Graduates bored of taking “stupid” tests to get jobs

Contrary to popular belief and contemporary memes, it’s never been easy to get a graduate job. There were always hoops to jump through. It’s just that the hoops have multiplied and have got more weird.

As we reported earlier this month, the current graduate job market is “generationally bad.” Even places that are usually comparatively easy to get into like the Big Four are now drowning in applicants after getting to know students in new virtual reality worlds. 

The difficult job market is only part of students’ woes, though. While jobs are scarce, gamified psychometric tests are proliferating. Banks, the Big Four, the big consulting firms, and most large graduate recruiters use them to help sort through candidates. They take ages, and students say they can be incredibly facile. 

“These processes are terrible,” says one recent graduate recruit. “A growing number of the big financial services firms are resorting to game and app-based recruitment. The games involve things like matching faces to emotions or blowing up balloons on a screen, and they aren’t really a barometer of skill or commercial awareness. People have completed the same games for different companies within a month and ended up with completely different results.”

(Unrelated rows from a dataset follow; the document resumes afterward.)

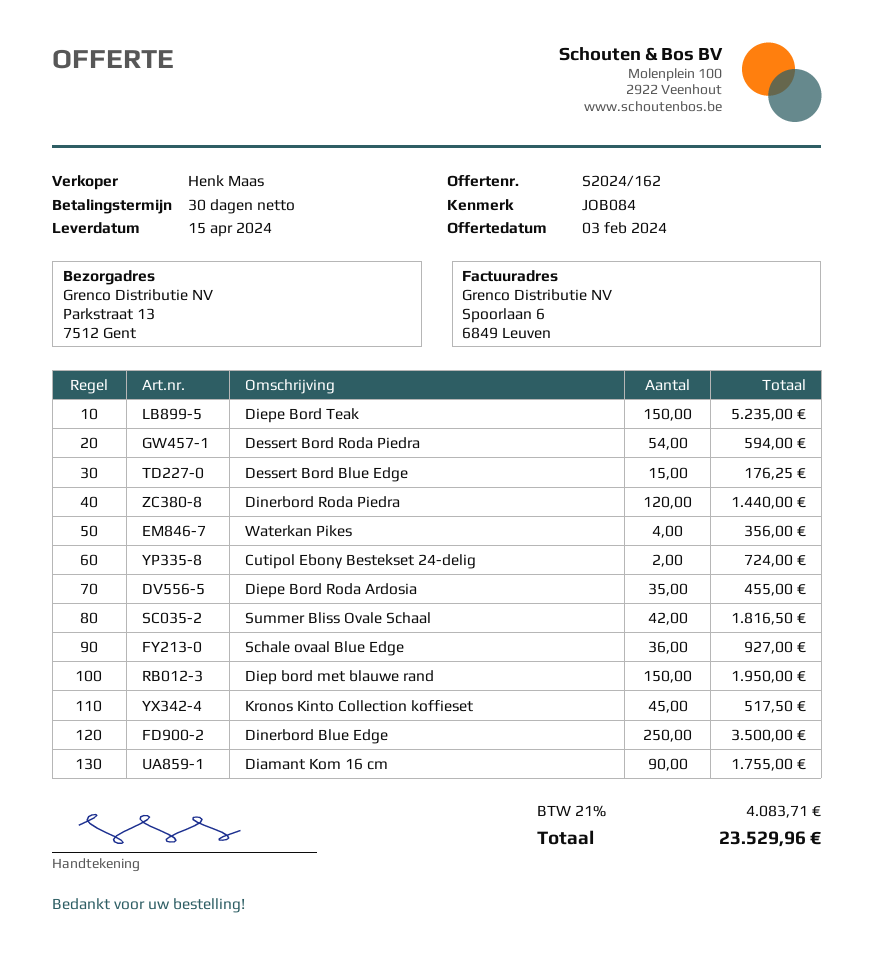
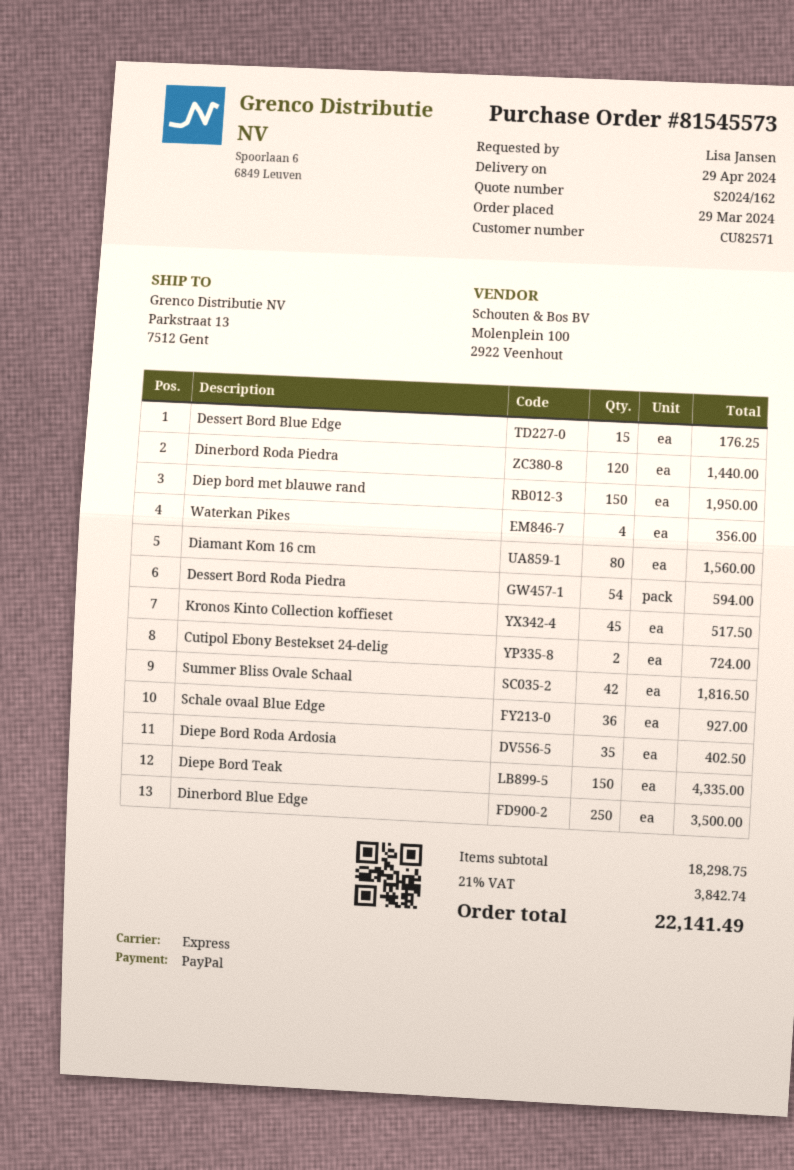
delivery date: 2024-04-15 -> 2024-04-29
Diepe Bord Teak: 150 for 5235.00 -> 150 for 4335.00
Diepe Bord Roda Ardosia: 35 for 455.00 -> 35 for 402.50
Diamant Kom 16 cm: 90 for 1755.00 -> 80 for 1560.00
tax: 21% = 4083.71 -> 21% = 3842.74
total: 23529.96 -> 22141.49

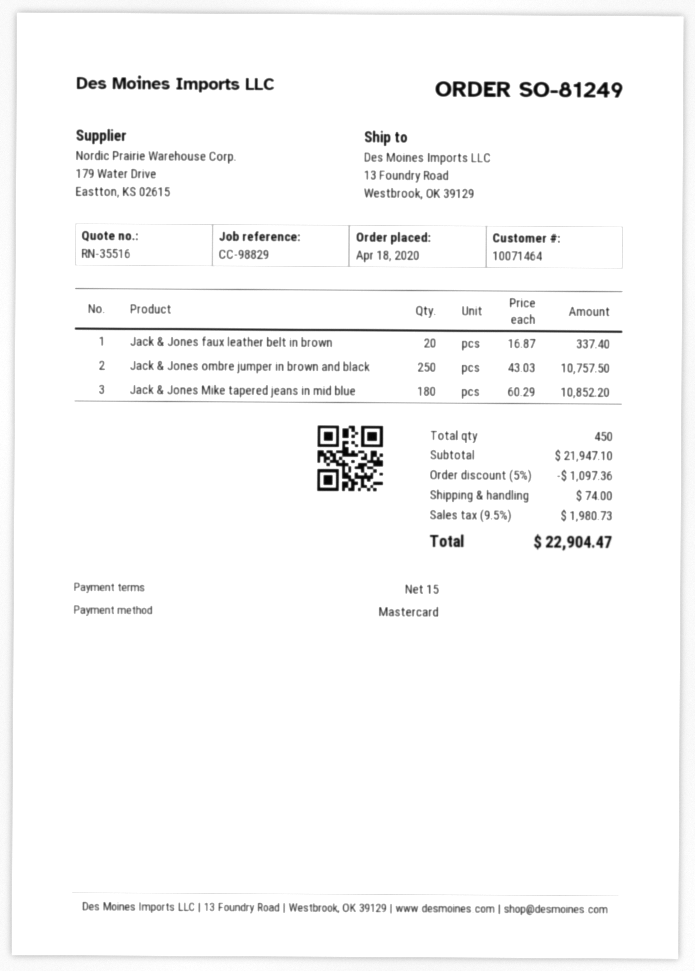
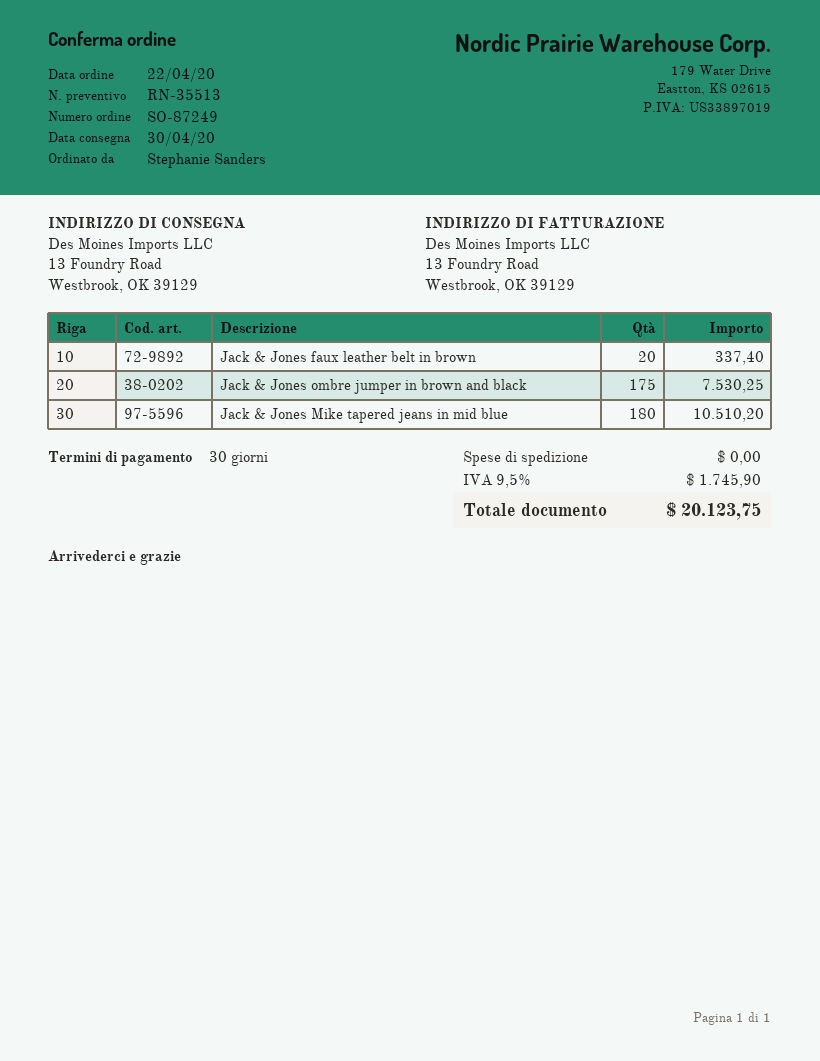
quote number: RN-35516 -> RN-35513
order number: SO-81249 -> SO-87249
order date: 2020-04-18 -> 2020-04-22
payment terms: 15 days -> 30 days
Jack & Jones ombre jumper in brown and black: 250 for 10757.50 -> 175 for 7530.25
Jack & Jones Mike tapered jeans in mid blue: 180 for 10852.20 -> 180 for 10510.20
discount: 5% = 1097.36 -> none
shipping: 74.00 -> 0.00
tax: 9.5% = 1980.73 -> 9.5% = 1745.90
total: 22904.47 -> 20123.75

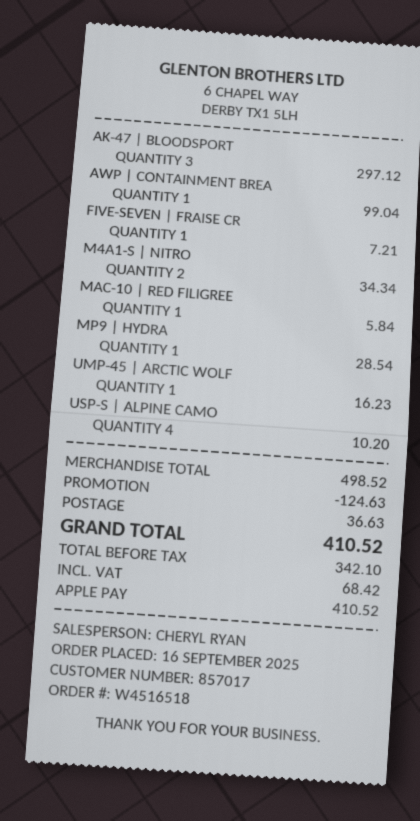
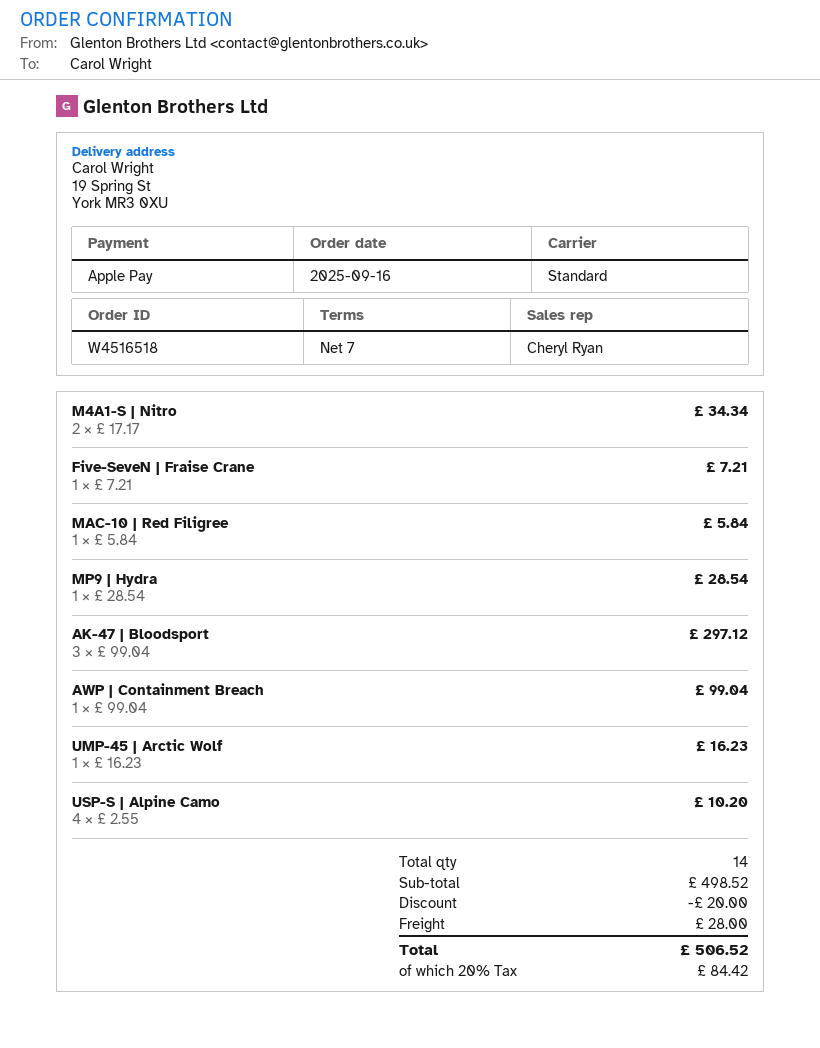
discount: 124.63 -> 20.00
shipping: 36.63 -> 28.00
tax: 68.42 -> 84.42
total: 410.52 -> 506.52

One of the most popular tests is offered by pymetrics, and is used by JPMorgan PWC, Boston Consulting Group, and Accenture among others. Pymetrics’ test includes the balloon-popping and the matching faces to emotions games. Participants are evaluated on things like “attention duration,” “processing consistency,” “planning speed.” In November, Andrew Arvin, director of partnerships & go-to-market enablement at pymetrics told us the tests aren’t prescriptive: “There is no singular perfect combination of traits someone must have in order to be recommended.”

Students say pymetrics’ tests are actually some of the most tolerable. – The biggest complaints seem to be evinced by tests used by PwC and others which are run by Arctic Shores. “They test for the most dumb things like reaction times and manual dexterity,” says another student. “- If you’ve played it once, you know how to rig it for the next time.” Arctic Shores would disagree: it says its “game technology” is based on neuroscientific research and makes a link between observable behaviours and personality traits to predict “job relevant individual differences.” PwC reiterates this: the Arctic Shores tests combine, “neuroscience, psychometrics and game technology,” says a spokesperson. They generate, “insights on job-related personality and cognitive traits, aptitude and general ability,” she adds.

Students aren’t so sure. “It seems to me that these tests are looking for risk-takers,” says one. “The first time I did one, I took a calculated approach and just worked out the best strategy to maximize my probability of gains.” He’s not the only one complaining: PWC’s personality profiling game developed by Arctic Shores only has 1.4 stars from 10,000 reviews on the Google App centre. “How can this stupid game judge people’s behaviour?,” is a fairly typical response.

“The real issue here is that companies don’t have enough HR staff to deal with the level of applications,” says the recent graduate recruit. “The only people losing out are the students.”

The student who’s still trying to find a job says he’s lost count of the number of these psychometric tests he’s taken. “There are so many of them. Honestly, even just screening CVs and going through a digital interview assessed by AI would be better,” he suggests.